跳转至

Time series alerting(时间序列告警)

Time series alerting is a way to generate alerts, or "events", when time series data meets user-specified criteria. You can identify periods of interest within the time series data using Quiver's time series search card. The logic behind this time series search is saved and replicated across objects of the same type using Automate. When the automation runs, any newly identified time intervals are output as objects in an alerting object type.

The alerting object type can store alert data from one or many configured automations, though it relates to exactly one evaluation job. Therefore, one job can relate to many automations. A job is a Spark or Flink job and can be viewed in the Builds application. Specifically, the job outputs a dataset or stream that backs the alerting object type, where each row is an alert update.

Alerting types

The platform supports alerting for both batch and streaming time series.

Batch alerting

Batch alerting runs a Spark job which incrementally reads and computes time series logic based on the configured rules to generate alerts. New alerts are only generated when new time series data arrives in the form of a dataset transaction. This means the end-to-end latency of receiving an alert is equivalent to the latency of data ingestion into the Foundry platform plus the job runtime. Batch alerting supports reading from both datasets and streams. In the case of streams however, data is read from the archive which adds an additional 10 minutes of latency.
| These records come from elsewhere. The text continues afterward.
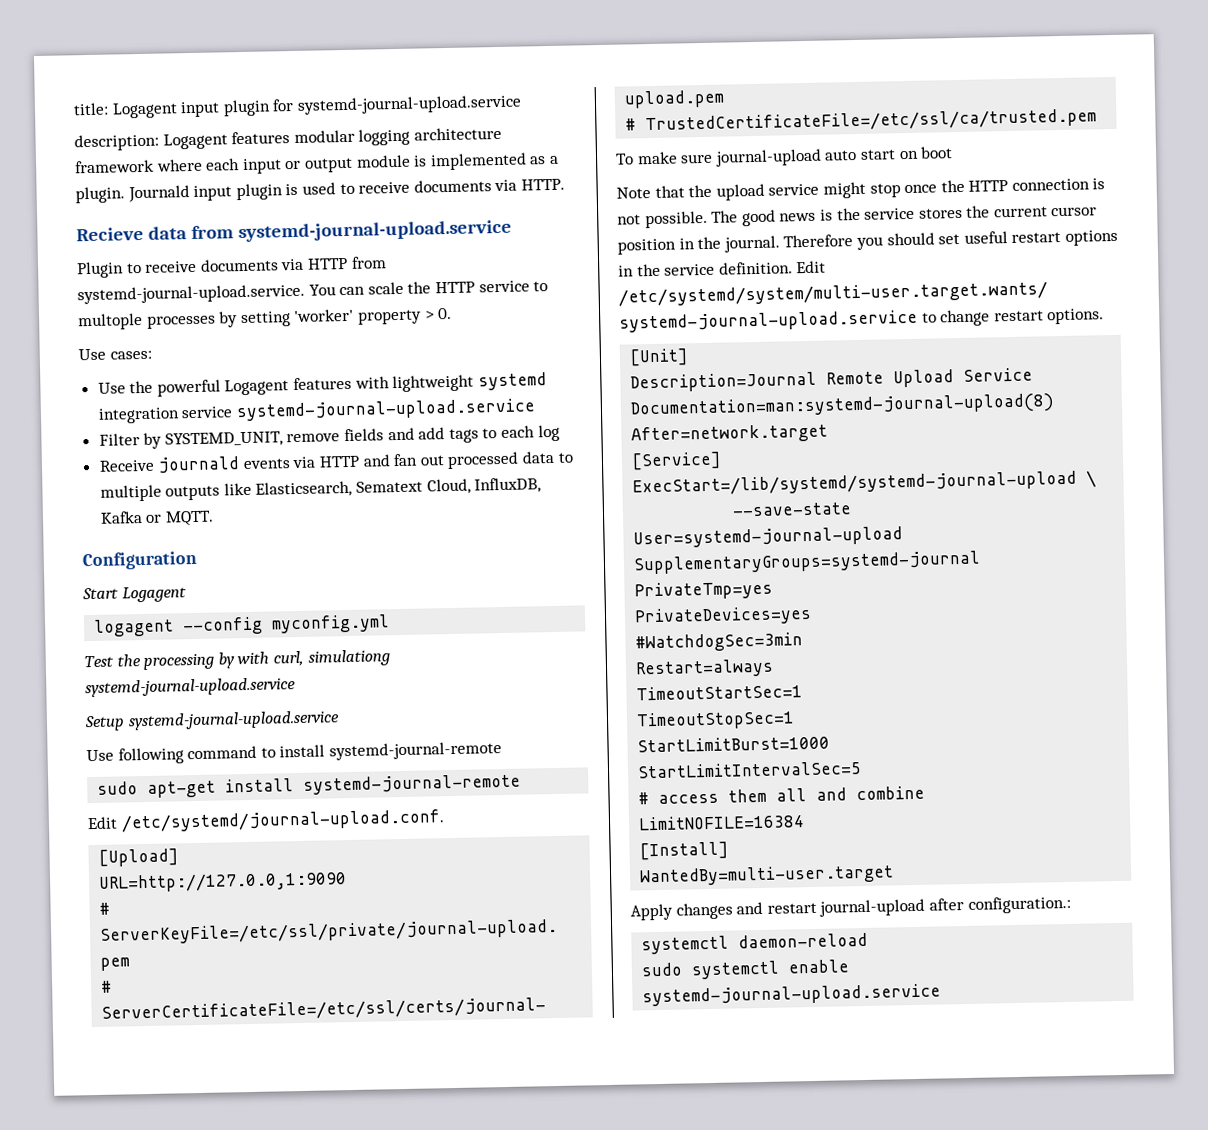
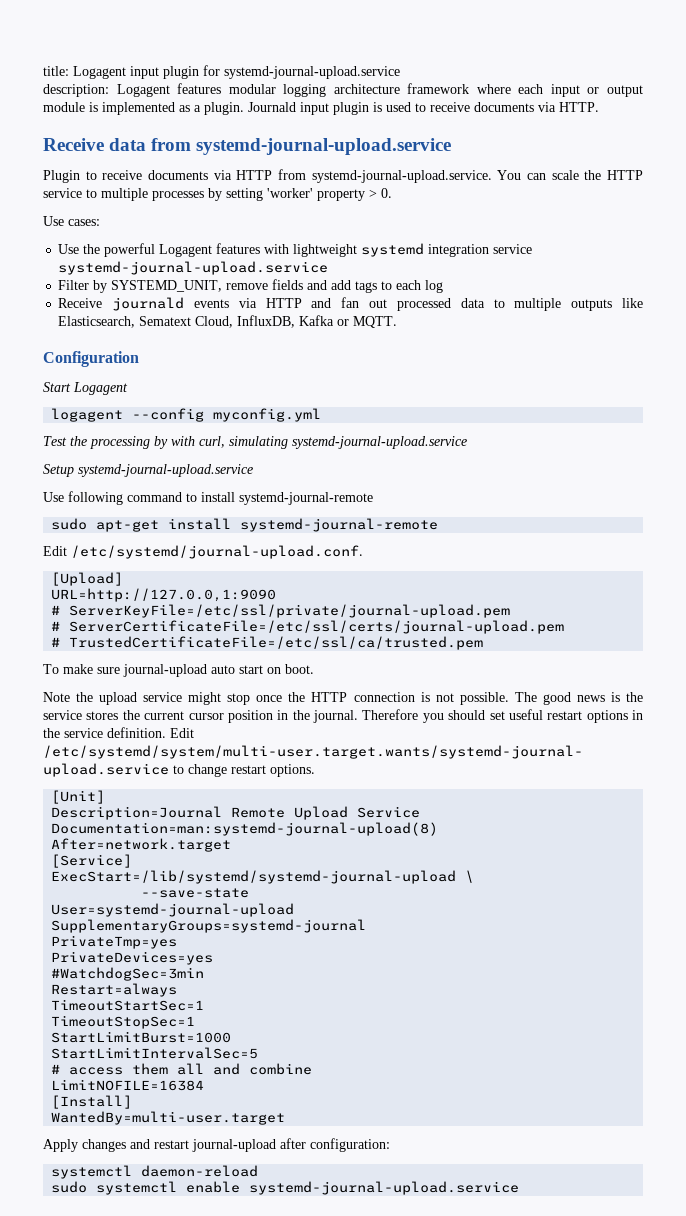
[76,226,144,242] Recieve -> [43,138,104,151] Receive
[77,312,143,331] multople -> [101,188,148,201] multiple
[307,649,390,667] simulationg -> [229,436,288,449] simulating
[920,146,954,159] boot -> [285,664,314,674] boot.
[654,185,685,198] that -> (70, 697) none
[967,895,1071,914] configuration.: -> [310,1138,390,1152] configuration:

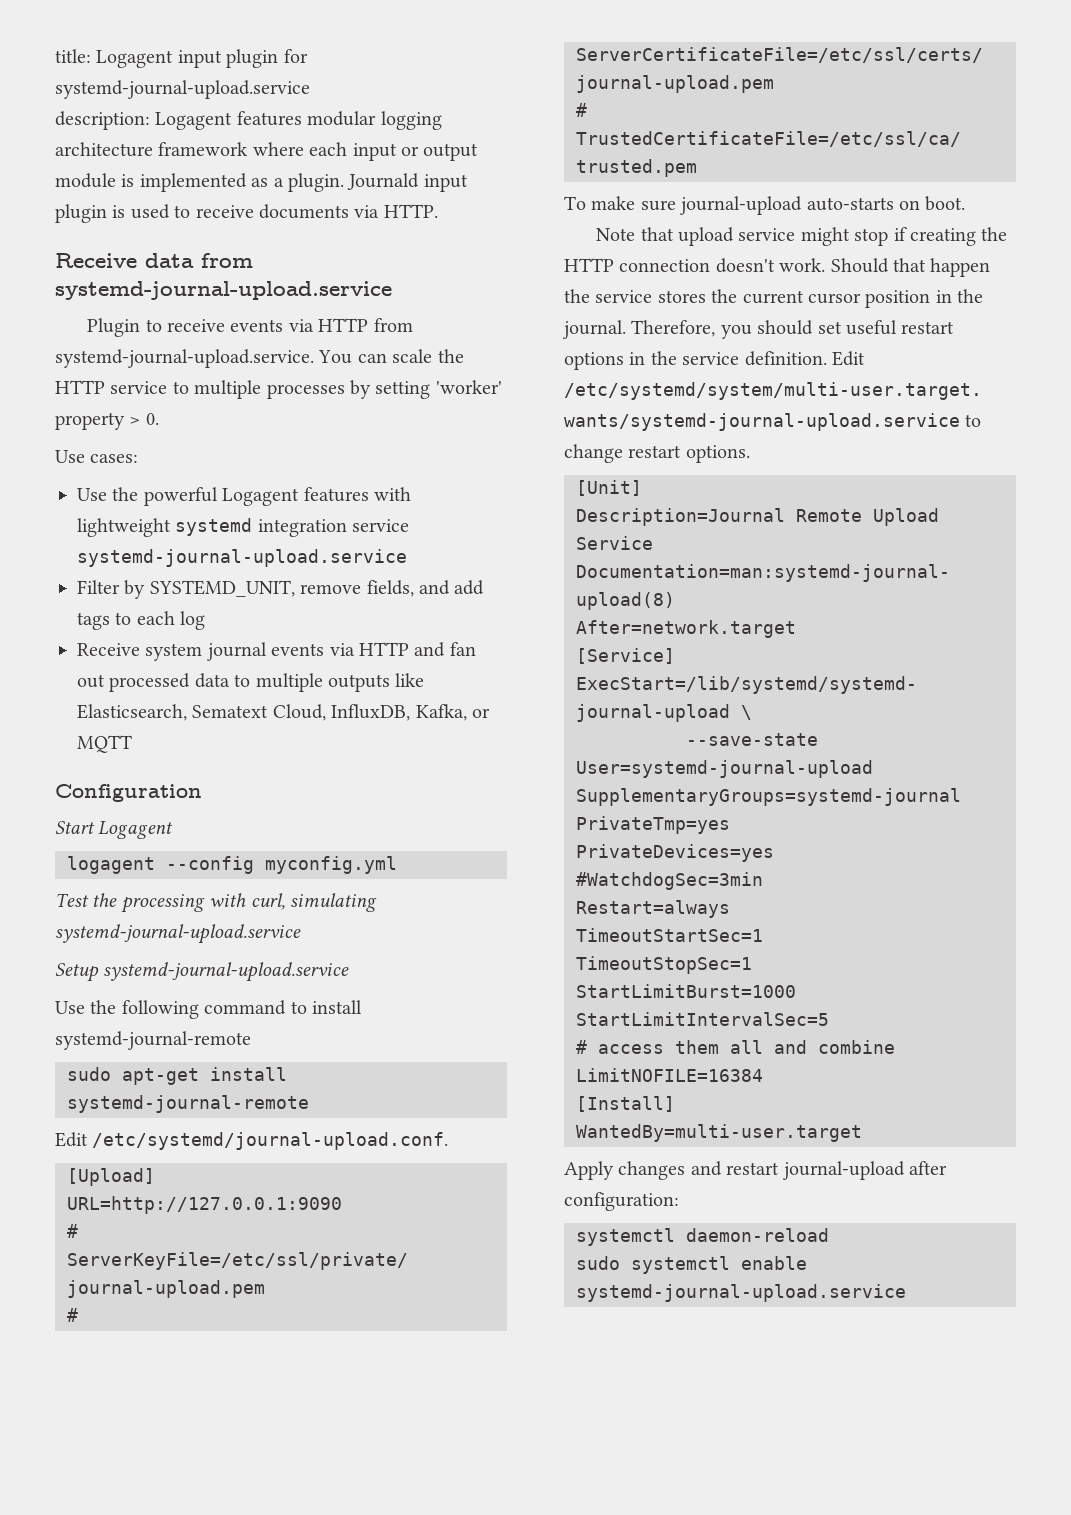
[148,170,208,180] documents -> [230,319,284,332] events
[272,279,304,290] fields -> [366,580,414,597] fields,
[112,297,185,311] journald -> [145,642,267,661] system journal
[299,315,398,328] Kafka or MQTT. -> [415,704,490,721] [77,735,132,753] Kafka, or MQTT
[154,436,168,449] by -> (205, 903) none
(64, 497) none -> [90,1000,117,1014] the
[51,588,277,602] URL=http://127.0.0,1:9090 -> [67,1196,342,1214] URL=http://127.0.0.1:9090
[211,665,263,674] auto start -> [806,197,894,211] auto-starts
[76,692,94,702] the -> [640,227,674,241] that
[256,695,283,702] once -> [893,227,977,246] if creating
[420,692,620,705] is not possible. The good news is -> [715,258,991,277] doesn't work. Should that happen
[362,709,419,720] Therefore -> [631,320,716,337] Therefore,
:::callout{theme="warning"} Batch alerting attempts to incrementally read the tail of data to reduce computation costs and reduce latency. However this can lead to discrepancies with results from Quiver for certain interpolation settings or stateful operations. As a general rule, the less stateful your rules, the fewer discrepancies you will encounter. :::

Streaming alerting

Streaming alerting runs a Flink job which incrementally reads and computes time series logic based on the configured rules to generate alerts. This computation happens pointwise as new points for relevant time series comes in. This means the end-to-end latency of a streaming alert should be on the order of seconds after ingesting into the Foundry platform.

:::callout{theme="warning"} Streaming alerting only supports streaming inputs. If there are non-stream-backed time series syncs in your logic, the streaming alerting job will fail to resolve those alerts. :::

:::callout{theme="neutral"} Streaming alerts on stateful logic may require a "warm-up" period. For example, a 12-hour rolling aggregate will require ~12 hours of points before emitting results. :::

Monitoring and observability

You can monitor the health and performance of your time series alerting automations through the Automate application. To ensure your streaming alerting automation is running successfully, check both the evaluation job status and the automation execution history:

  • Check job status: Navigate to the Time series evaluation status section on your automation's overview page. Verify that the job is running and healthy with no errors or warnings.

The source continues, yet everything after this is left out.